Perilaku-perilaku agresif, kecanduan, dan menciderai orang lain tidak hanya di dunia nyata, tetapi juga muncul di media sosial. Masalah ini sudah banyak dibahas. Namun, sampai sekarang belum ada cara-cara yang efektif untuk menghentikan atau setidaknya membatasi perilaku itu. Di dalam beberapa grup media sosial, cemooh dan pencideraan terhadap seseorang mudah sekali terjadi.

Media komunikasi ini memang kadang memunculkan kesalahpahaman, apalagi di negara dengan tingkat literasi dan kemampuan berbahasa rendah, karena mereka yang bermedia sosial kerap membuat unggahan berupa teks yang bermakna ganda atau malah kalimat yang tidak jelas hingga kerap disalahartikan. Konteks unggahan juga tidak mudah dipahami ketika mereka berinteraksi sehingga memunculkan konflik.

Sejumlah negara juga telah mengeluhkan dampak buruk dari sejumlah media sosial karena beberapa unggahan menimbulkan keresahan sosial, seperti di Sri Lanka, sehingga mereka harus membayar mahal akibat unggahan yang berisi ujaran kebencian. Beberapa tokoh juga telah menjadi korban dari berita bohong dan ujaran kebencian hingga kehidupan mereka terusik bahkan reputasinya nyaris hancur.

Seorang kolumnis di media The Guardian Jonathan Freedland pekan lalu mengusulkan ada detoksifikasi media sosial. Ia bahkan mengusulkan perlu ada libur dari media sosial dan juga gawai. Jonathan menyebutkan ada beberapa temannya yang telah memilih untuk libur dari gawai selama sebulan. Mereka menyatakan prihatin dengan tren kecanduan gawai di Inggris karena setiap 12 menit warga Inggris mencek gawai mereka.

Ada yang lebih radikal lagi. Seorang penulis Jaron Lanier dalam bukunya Ten Arguments for Deleting Your Social Media Accounts Right Now menyebutkan, media sosial adalah racun yang membuat kita lebih beringas, merasa sedih berlebihan, dan terisolasi.

Jaron sesungguhnya adalah seorang pionir di dalam industri digital, namun kini malah menjadi pemberontak dalam bidang yang sama. Di dalam buku-buku sebelumnya ia telah mengingatkan, teknologi digital telah menggerus interaksi manusia, mengubah hidup manusia, dan membuat hidup kita gerah.

Pertanyaannya adalah, bagaimana semua ini berawal? Tuduhan diarahkan ke perusahaan media sosial.

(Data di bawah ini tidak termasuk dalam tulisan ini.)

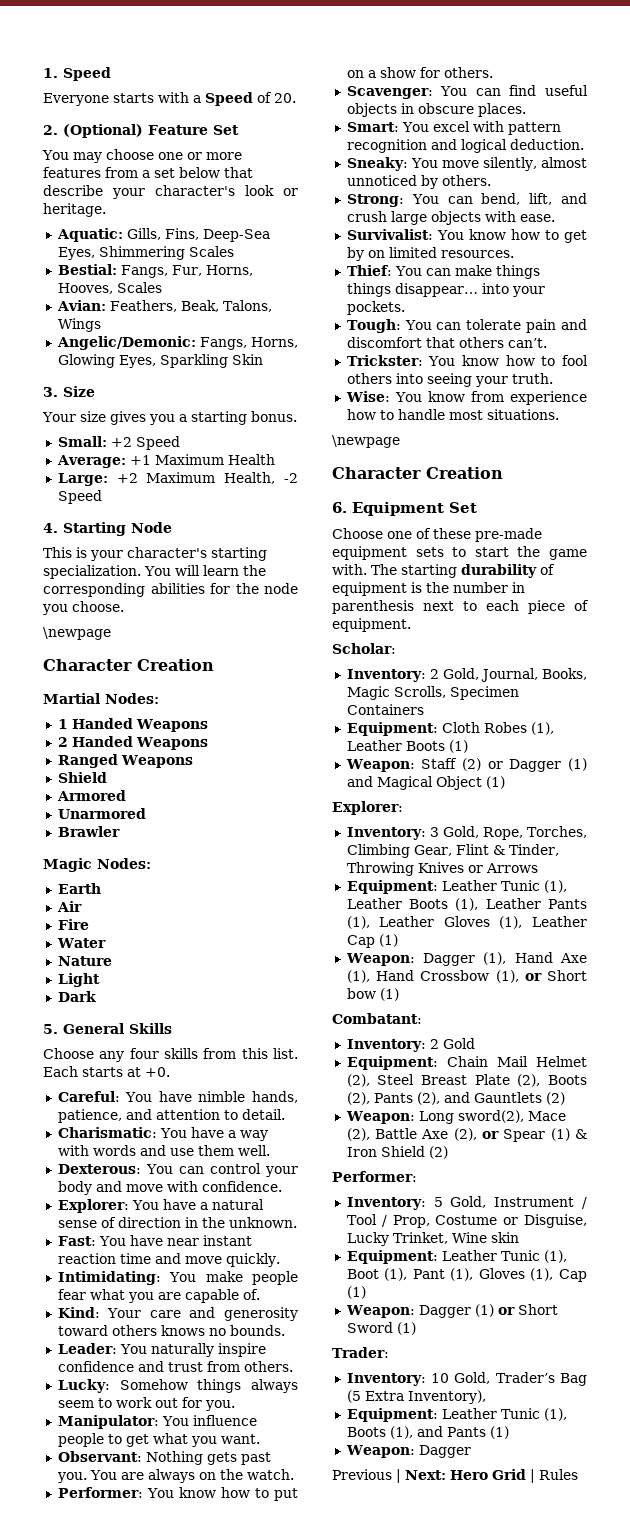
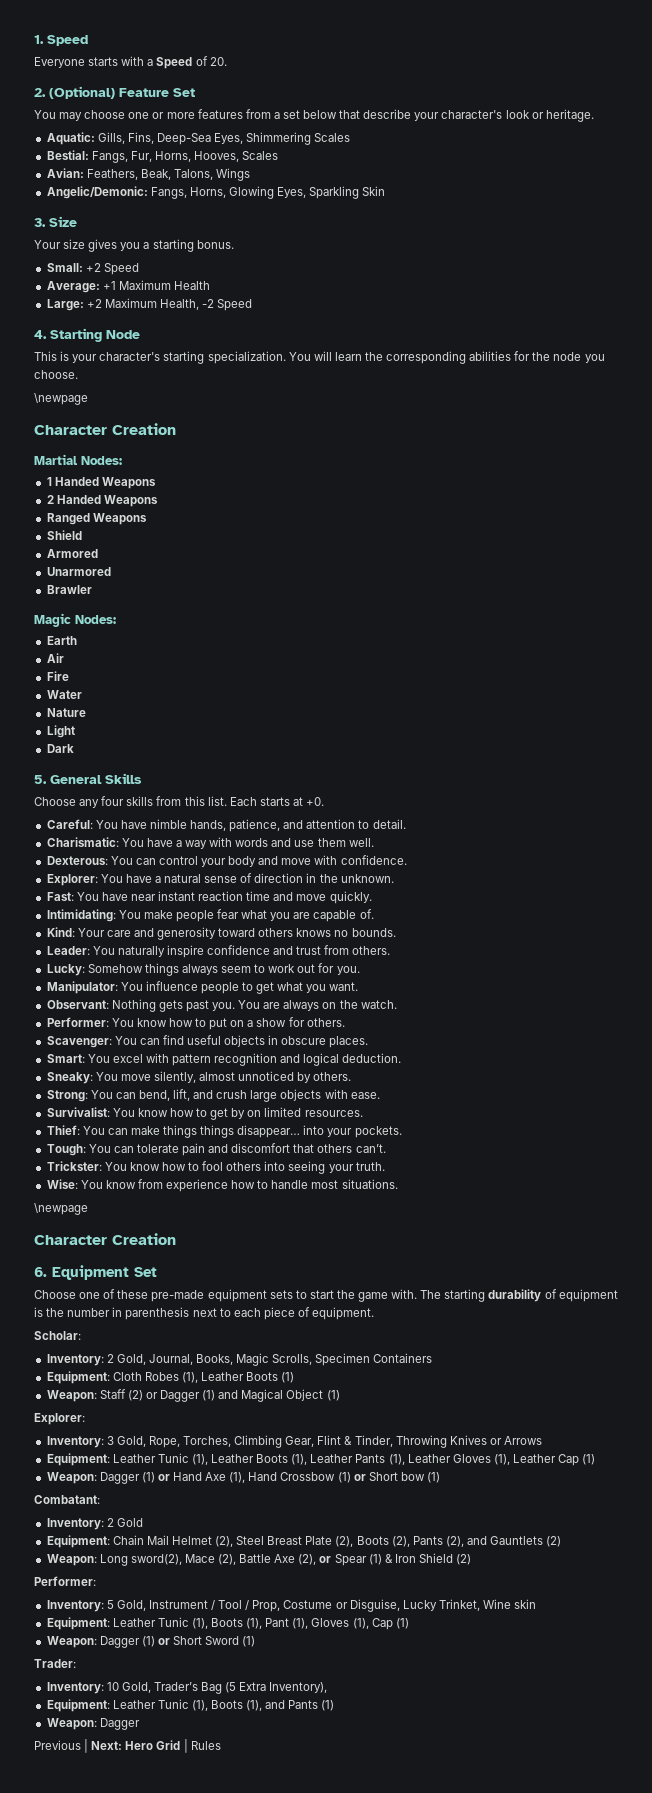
- Weapon: Dagger (1), Hand Axe (1), Hand Crossbow (1), or Short bow (1)
+ Weapon: Dagger (1) or Hand Axe (1), Hand Crossbow (1) or Short bow (1)
- Equipment: Leather Tunic (1), Boot (1), Pant (1), Gloves (1), Cap (1)
+ Equipment: Leather Tunic (1), Boots (1), Pant (1), Gloves (1), Cap (1)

Mereka sejak awal membuat "strategi kecanduan" dengan berbagai metode pemasaran modern sehingga orang benar-benar lekat dengan media sosial.

Perilaku-perilaku agresif, kecanduan, dan menciderai orang lain tidak hanya di dunia nyata, tetapi juga muncul di media sosial.

Tidak mengherankan bila beberapa kalangan mempelopori protes ke perusahaan digital agar segera melakukan perubahan. Beberapa perusahaan merespons. Investor Apple sudah menyarankan agar produk-produk perusahaan itu bisa mengurangi kecanduan gawai pada anak-anak. Mereka melihat pada masa depan kecanduan itu akan merugikan bisnis mereka sendiri.

Meski demikian kalangan pemrotes melihat upaya yang dilakukan oleh perusahaan membutuhkan waktu lama. Apalagi bila langkah itu akan menekan penjualan produk mereka dalam waktu dekat.

Baca juga: https://kompas.id/baca/ekonomi/2018/08/01/pengguna-medsos-mulai-tak-bertambah/

Perusahaan media sosial sendiri, seperti Facebook dan Twitter yang harga sahamnya merosot, akan mati-matian mempertahankan penggunaan aktif harian (DAU) atau pengguna aktif bulanan (MAU). Mereka tengah berusaha menarik pemakai lebih banyak lagi.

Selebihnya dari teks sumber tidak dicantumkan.